[Record extracts]

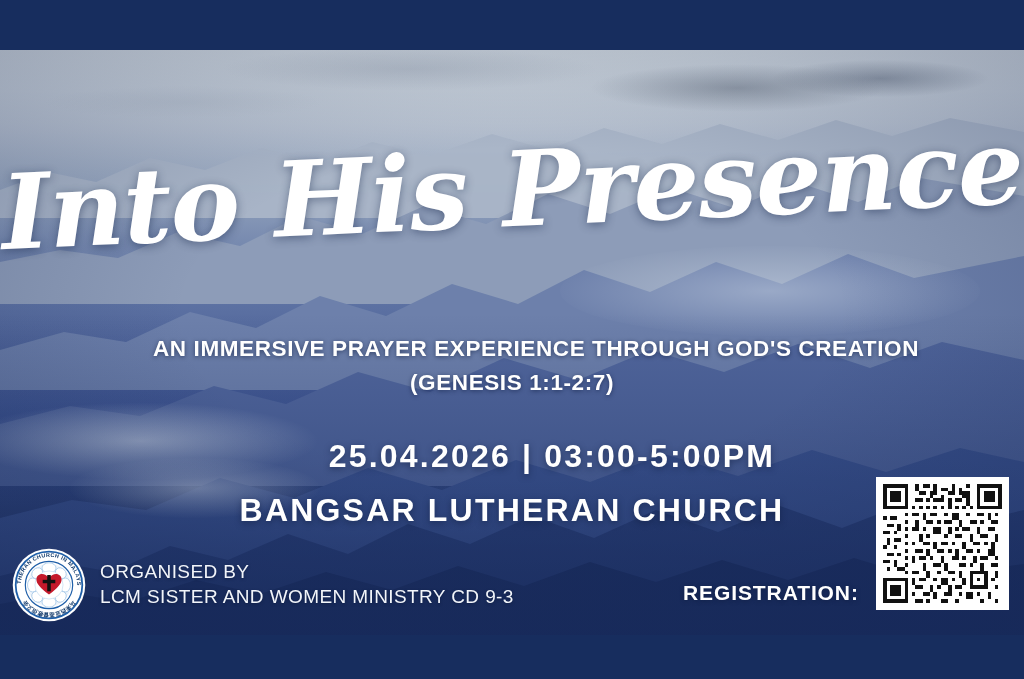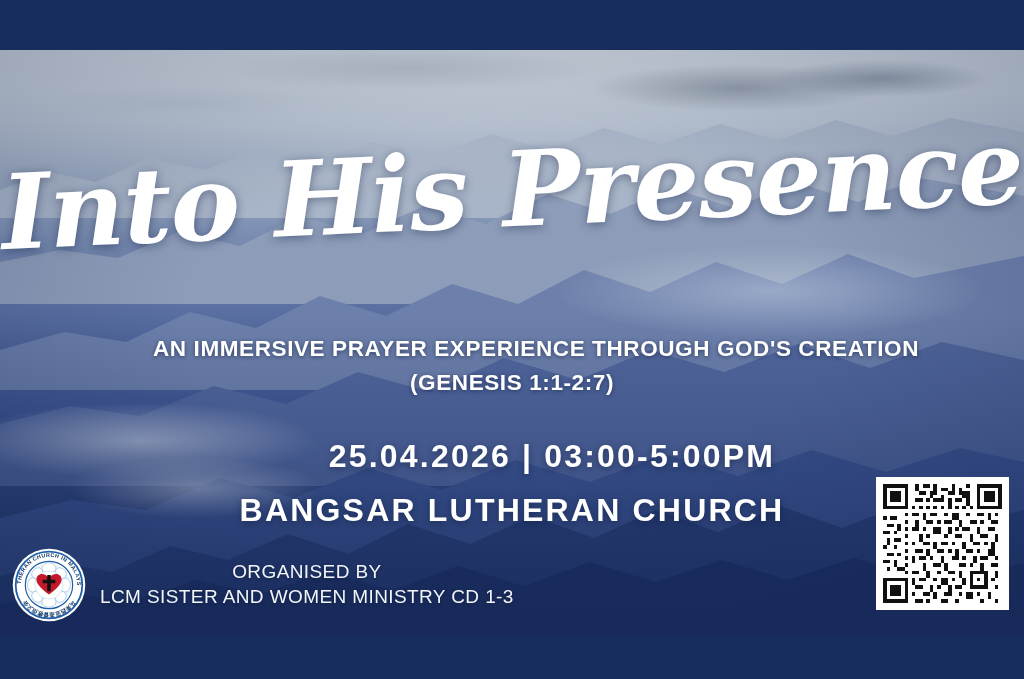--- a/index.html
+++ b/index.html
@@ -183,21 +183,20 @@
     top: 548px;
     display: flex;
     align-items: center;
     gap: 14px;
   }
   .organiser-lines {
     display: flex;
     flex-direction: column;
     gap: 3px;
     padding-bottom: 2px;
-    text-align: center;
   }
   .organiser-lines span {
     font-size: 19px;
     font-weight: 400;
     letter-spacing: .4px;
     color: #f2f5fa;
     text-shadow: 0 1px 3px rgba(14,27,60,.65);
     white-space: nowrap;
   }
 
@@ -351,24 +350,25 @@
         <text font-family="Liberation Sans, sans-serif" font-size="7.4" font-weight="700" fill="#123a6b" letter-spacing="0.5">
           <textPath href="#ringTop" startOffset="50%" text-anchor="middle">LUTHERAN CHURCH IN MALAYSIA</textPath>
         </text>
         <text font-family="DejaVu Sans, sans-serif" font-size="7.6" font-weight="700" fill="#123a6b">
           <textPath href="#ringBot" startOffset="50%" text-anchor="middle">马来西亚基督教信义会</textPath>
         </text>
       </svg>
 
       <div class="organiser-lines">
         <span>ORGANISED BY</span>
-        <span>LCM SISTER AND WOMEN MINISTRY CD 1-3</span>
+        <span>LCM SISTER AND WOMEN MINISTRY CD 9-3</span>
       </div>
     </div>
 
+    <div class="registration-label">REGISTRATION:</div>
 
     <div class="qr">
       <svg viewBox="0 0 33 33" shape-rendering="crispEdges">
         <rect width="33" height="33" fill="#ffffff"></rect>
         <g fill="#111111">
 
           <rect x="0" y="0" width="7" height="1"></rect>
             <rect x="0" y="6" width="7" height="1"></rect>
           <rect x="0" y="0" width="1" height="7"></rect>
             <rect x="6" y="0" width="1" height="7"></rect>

[/Record extracts]
[Record extracts]

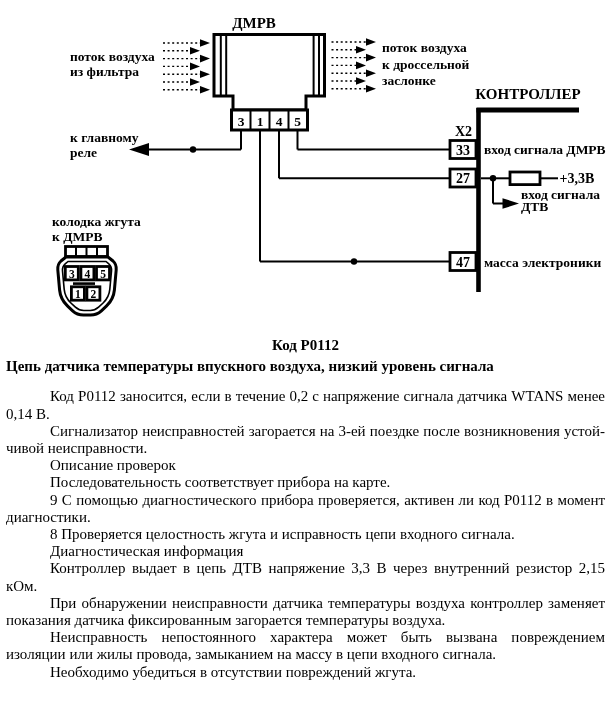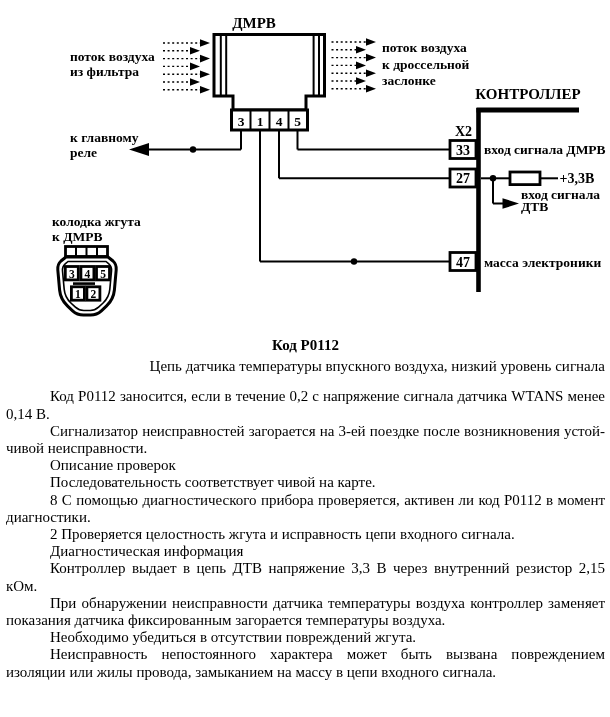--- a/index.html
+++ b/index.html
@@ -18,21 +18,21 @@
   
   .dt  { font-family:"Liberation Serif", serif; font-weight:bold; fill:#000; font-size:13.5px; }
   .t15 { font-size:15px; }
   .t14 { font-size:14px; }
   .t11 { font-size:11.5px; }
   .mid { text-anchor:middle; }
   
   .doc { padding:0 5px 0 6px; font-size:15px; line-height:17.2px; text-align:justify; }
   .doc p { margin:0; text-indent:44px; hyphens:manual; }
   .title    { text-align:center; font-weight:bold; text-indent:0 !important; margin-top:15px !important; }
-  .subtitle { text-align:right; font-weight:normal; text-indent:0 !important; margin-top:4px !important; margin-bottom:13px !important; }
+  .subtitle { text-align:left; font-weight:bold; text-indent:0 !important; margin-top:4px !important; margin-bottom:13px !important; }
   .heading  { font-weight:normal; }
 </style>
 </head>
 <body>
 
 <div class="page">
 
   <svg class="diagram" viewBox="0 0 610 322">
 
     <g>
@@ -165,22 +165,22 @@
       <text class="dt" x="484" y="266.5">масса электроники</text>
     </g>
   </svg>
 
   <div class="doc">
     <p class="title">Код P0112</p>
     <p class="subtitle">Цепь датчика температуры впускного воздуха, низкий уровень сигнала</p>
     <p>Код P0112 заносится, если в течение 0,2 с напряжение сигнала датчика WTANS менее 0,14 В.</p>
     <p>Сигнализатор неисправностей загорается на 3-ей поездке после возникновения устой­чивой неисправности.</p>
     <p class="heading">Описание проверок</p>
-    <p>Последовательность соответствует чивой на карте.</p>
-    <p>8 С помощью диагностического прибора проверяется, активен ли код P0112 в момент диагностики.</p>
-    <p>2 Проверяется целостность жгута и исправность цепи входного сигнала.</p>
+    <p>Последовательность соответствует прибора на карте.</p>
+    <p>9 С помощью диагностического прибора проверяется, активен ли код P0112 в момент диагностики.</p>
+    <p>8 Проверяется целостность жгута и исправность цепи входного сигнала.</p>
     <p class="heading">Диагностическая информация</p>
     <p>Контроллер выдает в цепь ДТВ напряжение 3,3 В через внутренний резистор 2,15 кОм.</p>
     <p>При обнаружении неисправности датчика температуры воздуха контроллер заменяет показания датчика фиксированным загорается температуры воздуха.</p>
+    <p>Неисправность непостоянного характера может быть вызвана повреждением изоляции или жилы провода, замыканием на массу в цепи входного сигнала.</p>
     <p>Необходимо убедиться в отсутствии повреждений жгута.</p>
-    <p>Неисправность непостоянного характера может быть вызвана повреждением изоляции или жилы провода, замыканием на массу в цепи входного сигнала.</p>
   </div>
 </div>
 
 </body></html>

[/Record extracts]
[Record extracts]

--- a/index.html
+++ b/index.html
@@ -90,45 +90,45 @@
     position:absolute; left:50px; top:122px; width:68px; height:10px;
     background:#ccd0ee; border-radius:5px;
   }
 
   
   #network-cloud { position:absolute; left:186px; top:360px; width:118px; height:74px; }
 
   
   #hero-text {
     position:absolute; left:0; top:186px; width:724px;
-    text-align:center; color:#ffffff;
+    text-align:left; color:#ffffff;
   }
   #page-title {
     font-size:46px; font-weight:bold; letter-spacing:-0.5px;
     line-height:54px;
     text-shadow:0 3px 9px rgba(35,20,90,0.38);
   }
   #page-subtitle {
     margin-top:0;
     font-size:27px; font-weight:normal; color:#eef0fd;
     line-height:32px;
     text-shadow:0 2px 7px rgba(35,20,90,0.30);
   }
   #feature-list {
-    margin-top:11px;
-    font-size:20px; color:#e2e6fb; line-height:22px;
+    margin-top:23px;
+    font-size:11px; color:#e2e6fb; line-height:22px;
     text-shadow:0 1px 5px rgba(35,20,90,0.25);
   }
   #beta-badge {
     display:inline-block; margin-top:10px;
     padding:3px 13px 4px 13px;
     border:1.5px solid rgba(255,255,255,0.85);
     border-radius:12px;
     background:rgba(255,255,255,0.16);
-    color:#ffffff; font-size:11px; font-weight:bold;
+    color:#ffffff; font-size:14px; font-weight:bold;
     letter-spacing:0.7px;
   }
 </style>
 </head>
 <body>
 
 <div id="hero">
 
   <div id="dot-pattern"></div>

[/Record extracts]

Task prompt: Once you find the line with "top: 548px;" in the entries above, output it and each line after it up to and including the line with "color: #f2f5fa;", and nothing else.

Answer box:
     top: 548px;
     display: flex;
     align-items: center;
     gap: 14px;
   }
   .organiser-lines {
     display: flex;
     flex-direction: column;
     gap: 3px;
     padding-bottom: 2px;
-    text-align: center;
   }
   .organiser-lines span {
     font-size: 19px;
     font-weight: 400;
     letter-spacing: .4px;
     color: #f2f5fa;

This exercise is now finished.